The Sherlock Holmes pub on Northumberland Avenue, near London’s Charing Cross Station, is much like the countless other pubs in the capital. That is until you venture upstairs. Where, in the dining room, is a life-size copy of the apartment shared by Sherlock Holmes and Dr. Watson.
Until 1957, the Sherlock Holmes Pub was known as the Northumberland Arms, until the owners had the fortune to gain possession of an entire exhibit dedicated to the world’s most famous detective that had been created for the 1951 Festival of Britain. Curated by the Westminster Library and sponsored by the Abbey National building society, the Holmes exhibit was as detailed as it was authentic.
After the Festival closed, the whole Holmes collection was installed in the pub, which was re-named in honor of its new fictional tenants on the upper floor. The recreated study of 221b Baker Street is, according to the pub, “as it appeared on a crisp day in the years following the great detective’s return to London in 1894.”

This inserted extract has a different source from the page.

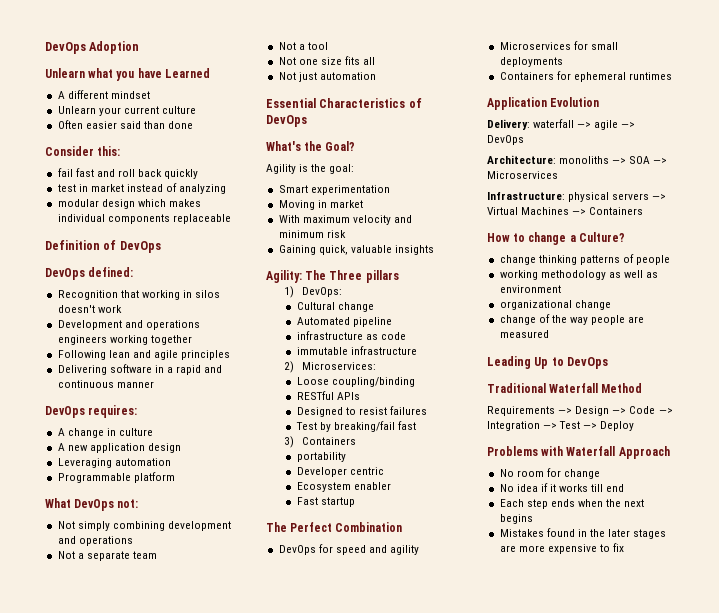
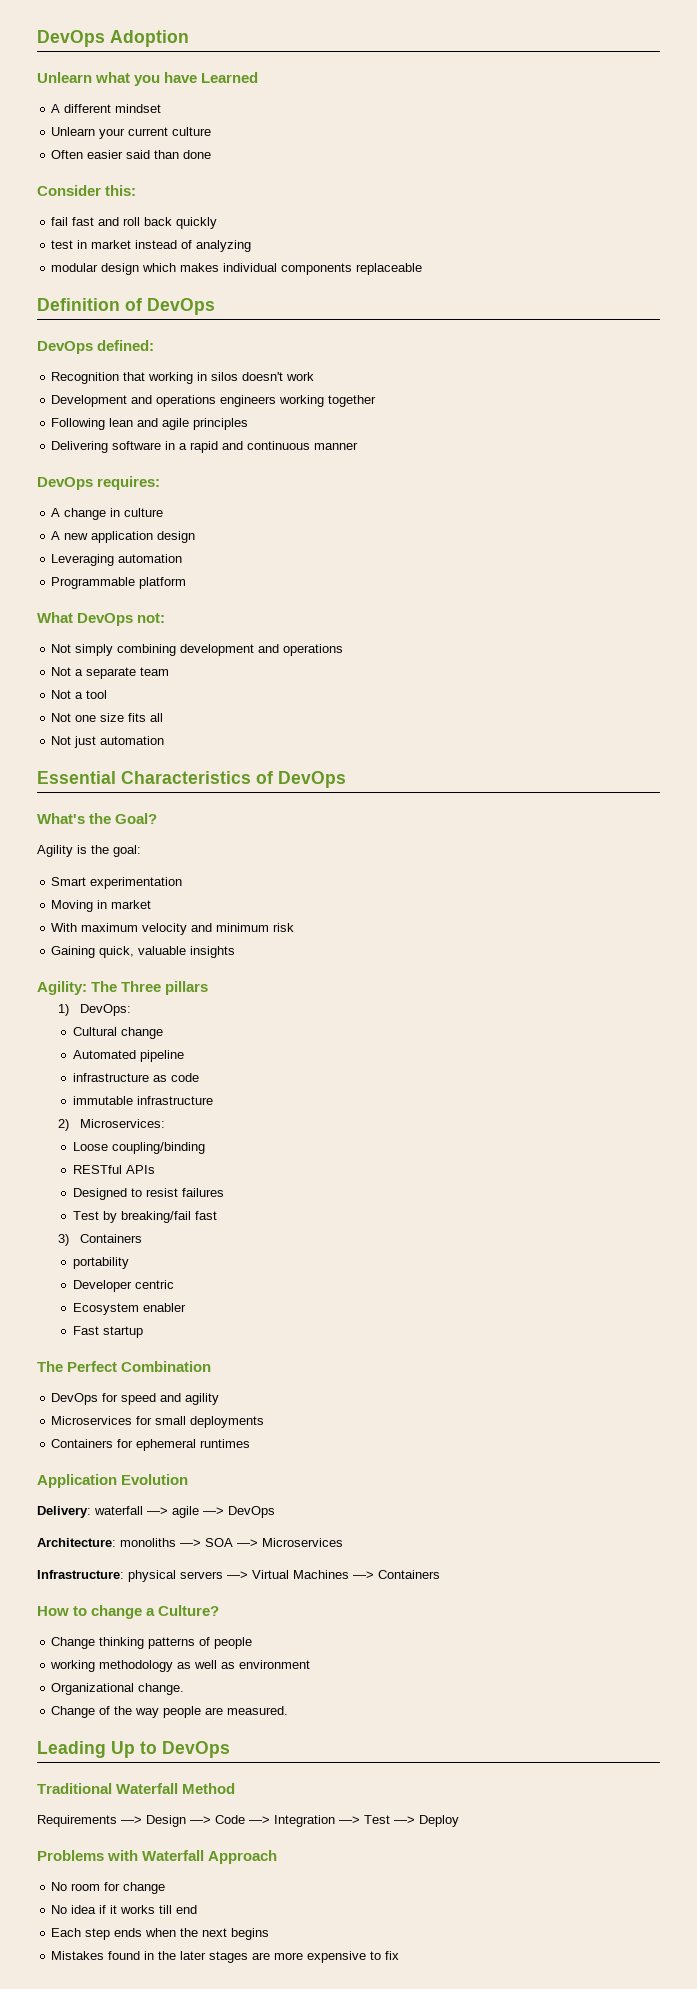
[499,255,536,265] change -> [51,1637,96,1649] Change
[499,300,611,310] [499,315,536,325] organizational change // change -> [51,1683,185,1695] [51,1706,96,1718] Organizational change. // Change
[499,330,549,338] measured -> [227,1706,289,1715] measured.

The rooms are decorated with the famous pipe, violin, and scientific equipment, whilst the wall is marked with a VR (for Victoria Regina) made by Holme’s pistol shots. Plaster casts of some great bloodhound prepared by New Scotland Yard lie next to a snuff box of old gold, with a great amethyst in the centre, a gift from the King of Bohemia in connection with the Irene Adler papers.

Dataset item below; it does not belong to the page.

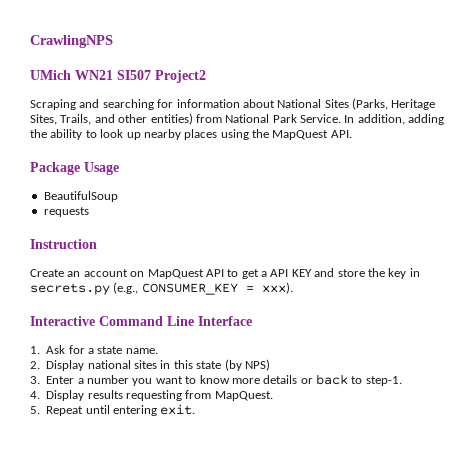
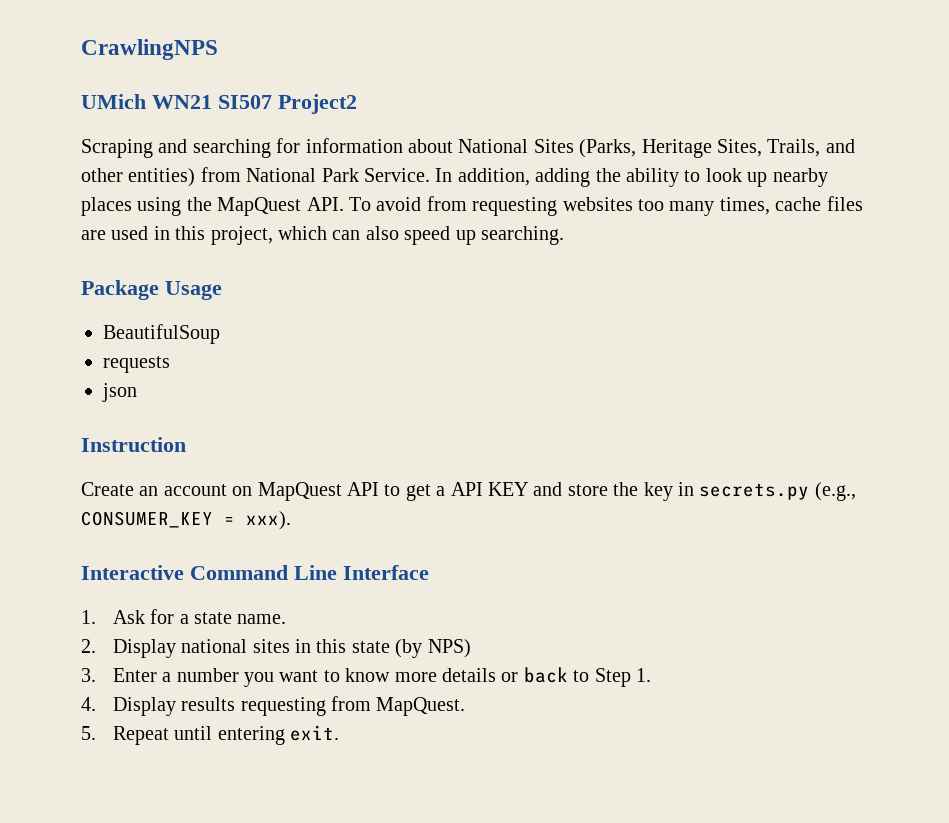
(352, 134) none -> [349,196,863,216] [81,226,564,245] To avoid from requesting websites too many times, cache files are used in this project, which can also speed up searching.
(89, 212) none -> [102,383,137,402] // json
[365,376,402,386] step-1. -> [594,668,652,687] Step 1.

The attention to detail is remarkable, and the many screen and stage depictions of Holmes and Watson are represented with props and artwork. So lifelike is the representation of 221b Baker Street, that it feels like one has stepped back into Conan Doyle’s Victorian London. As the pub itself puts it;
“The fire glows in the grate, the gas lamps are lit, there are whiskey and brandy in the tantalus. Scattered about are objects relating to the current investigation and relics from past cases. Mr Holmes and Dr. Watson have just gone out, but they will be back at any moment....”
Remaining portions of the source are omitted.